Along the way, Obama delivered record tax cuts to the middle class and slashed nearly $200 billion in corporate welfare — reinvesting that money to make college more accessible and Medicare more solvent. He single-handedly prevented the collapse of the Big Three automakers — saving more than 1 million jobs — and brought Big Tobacco, at last, under the yoke of federal regulation. Even in the face of congressional intransigence on climate change, he has fought to constrain carbon pollution by executive fiat and to invest $200 billion in clean energy — an initiative bigger than John F. Kennedy’s moonshot and one that’s on track to double America’s capacity to generate renewable energy by the end of Obama’s first term.
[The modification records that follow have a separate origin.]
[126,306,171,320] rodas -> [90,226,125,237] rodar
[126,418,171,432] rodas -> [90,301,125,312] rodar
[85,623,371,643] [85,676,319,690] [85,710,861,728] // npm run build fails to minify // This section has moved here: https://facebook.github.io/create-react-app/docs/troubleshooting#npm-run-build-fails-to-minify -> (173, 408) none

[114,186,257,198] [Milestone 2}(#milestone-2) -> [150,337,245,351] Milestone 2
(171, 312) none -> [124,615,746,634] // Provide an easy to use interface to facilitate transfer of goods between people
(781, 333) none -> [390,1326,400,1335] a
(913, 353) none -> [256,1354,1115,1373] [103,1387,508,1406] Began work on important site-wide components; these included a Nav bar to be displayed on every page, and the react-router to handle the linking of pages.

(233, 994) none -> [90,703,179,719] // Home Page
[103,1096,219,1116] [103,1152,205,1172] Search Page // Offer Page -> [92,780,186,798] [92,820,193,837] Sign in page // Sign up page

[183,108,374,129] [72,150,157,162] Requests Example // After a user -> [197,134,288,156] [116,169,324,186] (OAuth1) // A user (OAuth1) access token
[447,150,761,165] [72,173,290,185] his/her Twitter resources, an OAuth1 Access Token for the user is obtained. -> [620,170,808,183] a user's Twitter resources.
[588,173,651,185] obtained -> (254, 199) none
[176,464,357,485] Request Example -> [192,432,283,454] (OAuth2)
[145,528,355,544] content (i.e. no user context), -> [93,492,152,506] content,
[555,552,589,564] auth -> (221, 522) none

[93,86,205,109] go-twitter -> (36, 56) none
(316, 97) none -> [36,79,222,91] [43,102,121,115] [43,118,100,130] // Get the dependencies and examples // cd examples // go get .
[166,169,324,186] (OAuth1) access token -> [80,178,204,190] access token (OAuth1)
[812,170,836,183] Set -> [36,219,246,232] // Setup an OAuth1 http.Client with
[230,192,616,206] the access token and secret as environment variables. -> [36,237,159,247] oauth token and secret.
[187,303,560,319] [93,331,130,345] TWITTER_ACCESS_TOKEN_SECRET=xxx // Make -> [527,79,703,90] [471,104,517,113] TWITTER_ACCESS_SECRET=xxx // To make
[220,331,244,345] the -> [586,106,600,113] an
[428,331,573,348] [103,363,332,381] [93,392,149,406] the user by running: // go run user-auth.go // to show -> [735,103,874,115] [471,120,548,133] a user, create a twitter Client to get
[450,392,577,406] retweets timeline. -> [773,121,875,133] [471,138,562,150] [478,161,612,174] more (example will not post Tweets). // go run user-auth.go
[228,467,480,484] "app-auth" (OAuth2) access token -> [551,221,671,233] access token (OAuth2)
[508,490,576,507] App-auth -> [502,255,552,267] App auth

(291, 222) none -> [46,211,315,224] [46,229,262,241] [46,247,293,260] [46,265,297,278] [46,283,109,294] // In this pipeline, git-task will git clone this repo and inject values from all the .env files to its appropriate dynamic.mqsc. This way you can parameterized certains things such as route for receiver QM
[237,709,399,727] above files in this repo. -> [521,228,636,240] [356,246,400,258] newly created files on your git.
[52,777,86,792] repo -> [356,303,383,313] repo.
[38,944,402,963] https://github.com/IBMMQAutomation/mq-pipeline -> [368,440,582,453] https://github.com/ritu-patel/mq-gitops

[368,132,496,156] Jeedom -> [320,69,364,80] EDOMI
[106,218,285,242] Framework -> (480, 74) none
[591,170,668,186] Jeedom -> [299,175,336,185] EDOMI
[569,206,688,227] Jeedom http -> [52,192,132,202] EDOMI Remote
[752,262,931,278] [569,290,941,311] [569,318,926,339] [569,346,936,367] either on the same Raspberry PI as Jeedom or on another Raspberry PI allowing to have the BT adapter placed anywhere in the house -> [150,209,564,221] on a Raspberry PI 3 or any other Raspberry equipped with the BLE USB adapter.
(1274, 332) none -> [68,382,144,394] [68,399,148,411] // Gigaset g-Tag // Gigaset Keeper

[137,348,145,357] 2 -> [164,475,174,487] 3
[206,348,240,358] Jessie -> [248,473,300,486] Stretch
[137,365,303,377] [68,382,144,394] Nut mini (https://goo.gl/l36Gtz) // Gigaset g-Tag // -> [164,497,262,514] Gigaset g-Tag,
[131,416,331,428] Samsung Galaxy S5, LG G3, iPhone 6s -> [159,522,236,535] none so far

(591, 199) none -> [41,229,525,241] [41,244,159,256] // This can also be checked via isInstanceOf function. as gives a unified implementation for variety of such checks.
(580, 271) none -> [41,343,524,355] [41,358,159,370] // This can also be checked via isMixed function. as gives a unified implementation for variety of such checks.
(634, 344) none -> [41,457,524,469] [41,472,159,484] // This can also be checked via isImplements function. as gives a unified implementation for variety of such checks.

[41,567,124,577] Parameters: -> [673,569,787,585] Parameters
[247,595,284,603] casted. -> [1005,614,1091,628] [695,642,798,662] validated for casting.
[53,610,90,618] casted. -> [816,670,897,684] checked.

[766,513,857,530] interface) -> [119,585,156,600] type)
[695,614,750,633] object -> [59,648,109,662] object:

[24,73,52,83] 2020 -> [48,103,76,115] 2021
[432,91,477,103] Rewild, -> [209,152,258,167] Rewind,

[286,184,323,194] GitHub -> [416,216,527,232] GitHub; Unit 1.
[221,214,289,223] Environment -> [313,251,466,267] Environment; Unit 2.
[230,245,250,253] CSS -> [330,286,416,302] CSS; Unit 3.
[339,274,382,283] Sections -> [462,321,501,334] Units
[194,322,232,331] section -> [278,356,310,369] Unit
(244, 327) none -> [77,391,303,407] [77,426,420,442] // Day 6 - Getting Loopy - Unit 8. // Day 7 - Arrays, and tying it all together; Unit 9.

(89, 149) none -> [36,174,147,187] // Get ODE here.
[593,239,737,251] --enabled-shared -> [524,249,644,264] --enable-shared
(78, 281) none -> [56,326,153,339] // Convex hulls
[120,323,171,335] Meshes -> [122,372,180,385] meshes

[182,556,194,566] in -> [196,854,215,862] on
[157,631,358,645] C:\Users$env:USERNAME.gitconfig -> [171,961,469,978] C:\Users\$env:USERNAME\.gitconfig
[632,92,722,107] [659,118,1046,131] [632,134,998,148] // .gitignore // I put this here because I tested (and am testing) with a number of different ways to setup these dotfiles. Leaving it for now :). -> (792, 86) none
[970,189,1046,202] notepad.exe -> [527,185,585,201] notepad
On the social front, he has improved pay parity for women and hate-crime protections for gays and lesbians. He has brought a measure of sanity to the drug war, reducing the sentencing disparity for crack cocaine while granting states wide latitude to experiment with marijuana laws. And he has installed two young, female justices on the Supreme Court, creating what [historian Douglas]Brinkley calls “an Obama imprint on the court for generations.”